--- START ---
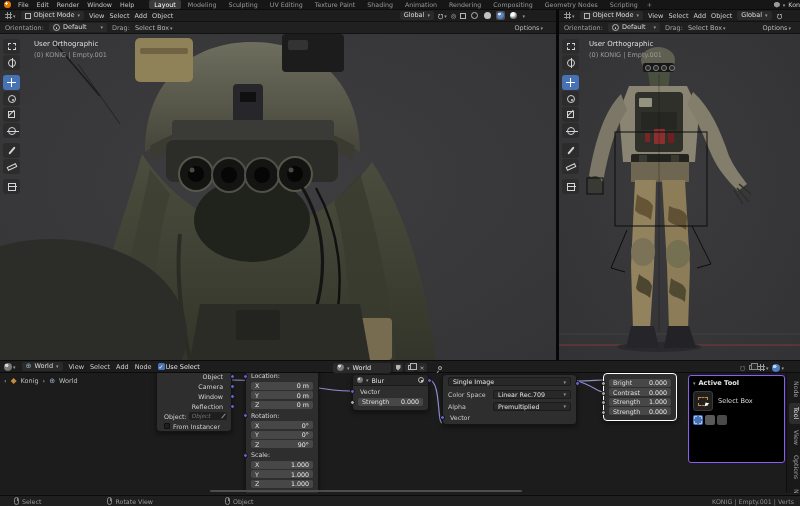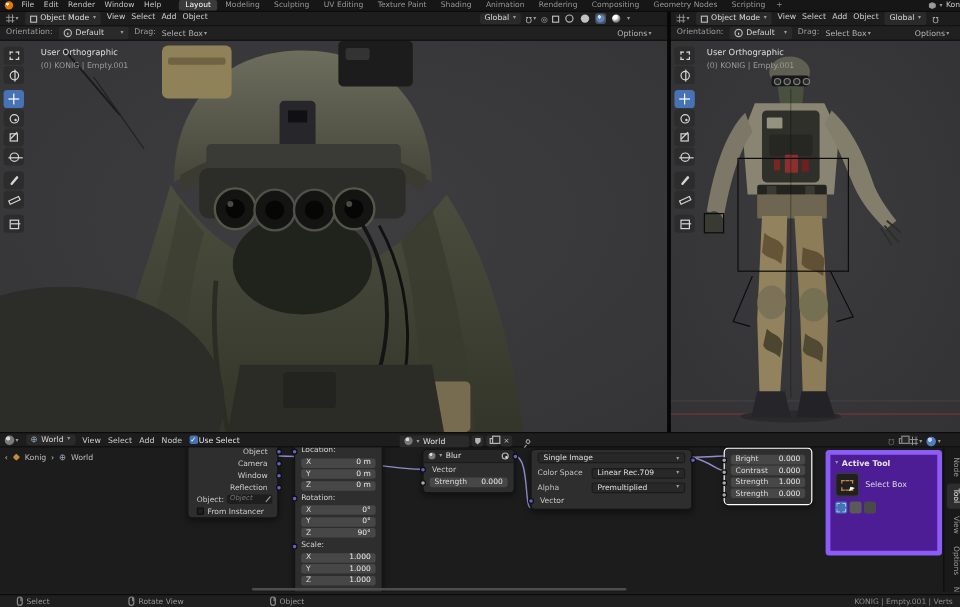--- a/index.html
+++ b/index.html
@@ -25,7 +25,7 @@
   #vp-left{width:556px}
   #vp-div{width:3px;background:#070707}
   #vp-right{flex:1}
-  .vph{height:12px;display:flex;gap:5px;padding:0 5px;font-size:6.5px;background:#1d1d1d;
+  .vph{height:12px;display:flex;align-items:center;gap:5px;padding:0 5px;font-size:6.5px;background:#1d1d1d;
        border-bottom:1px solid #121212;white-space:nowrap;overflow:hidden}
   .vph2{background:#202020}
   .dd{display:inline-flex;align-items:center;gap:3px;background:#2a2a2a;border-radius:2px;padding:1px 4px;color:#dadada;line-height:1}

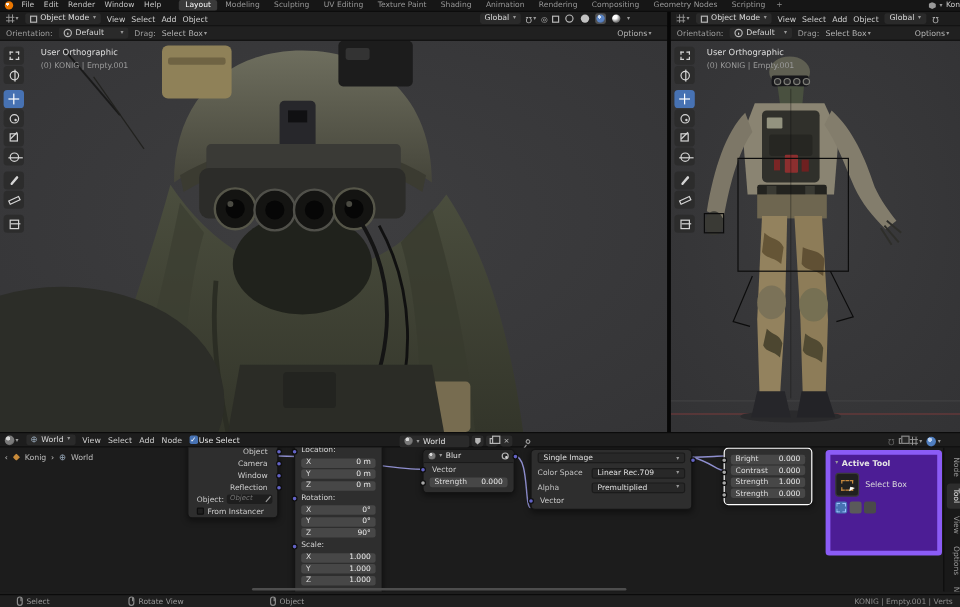--- a/index.html
+++ b/index.html
@@ -120,7 +120,7 @@
   .prow .ndd2{flex:1;height:9px;background:#282828;border:1px solid #1b1b1b;border-radius:2px;display:flex;align-items:center;justify-content:space-between;padding:0 4px;margin:0;color:#e0e0e0}
 
   
-  #npanel{position:absolute;left:688px;top:2px;width:97px;height:88px;background:#4c1d95;border:4px solid #8b5cf6;border-radius:3px;padding:3px 4px;font-size:6.6px}
+  #npanel{position:absolute;left:688px;top:2px;width:97px;height:88px;background:#000000;border:1px solid #8b5cf6;border-radius:3px;padding:3px 4px;font-size:6.6px}
   #npanel .ph{display:flex;align-items:center;gap:3px;color:#e5e5e5;font-weight:bold}
   #npanel .trow{display:flex;align-items:center;gap:5px;margin-top:4px;color:#dcdcdc}
   .toolbtn{width:20px;height:20px;background:#202020;border:1px solid #3a3a3a;border-radius:3px;display:flex;align-items:center;justify-content:center;position:relative}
--- END ---
**WORK TASK**
Please give the number of lines in the data above that include the string "font", and nothing else.

**ANSWER SPACE**
5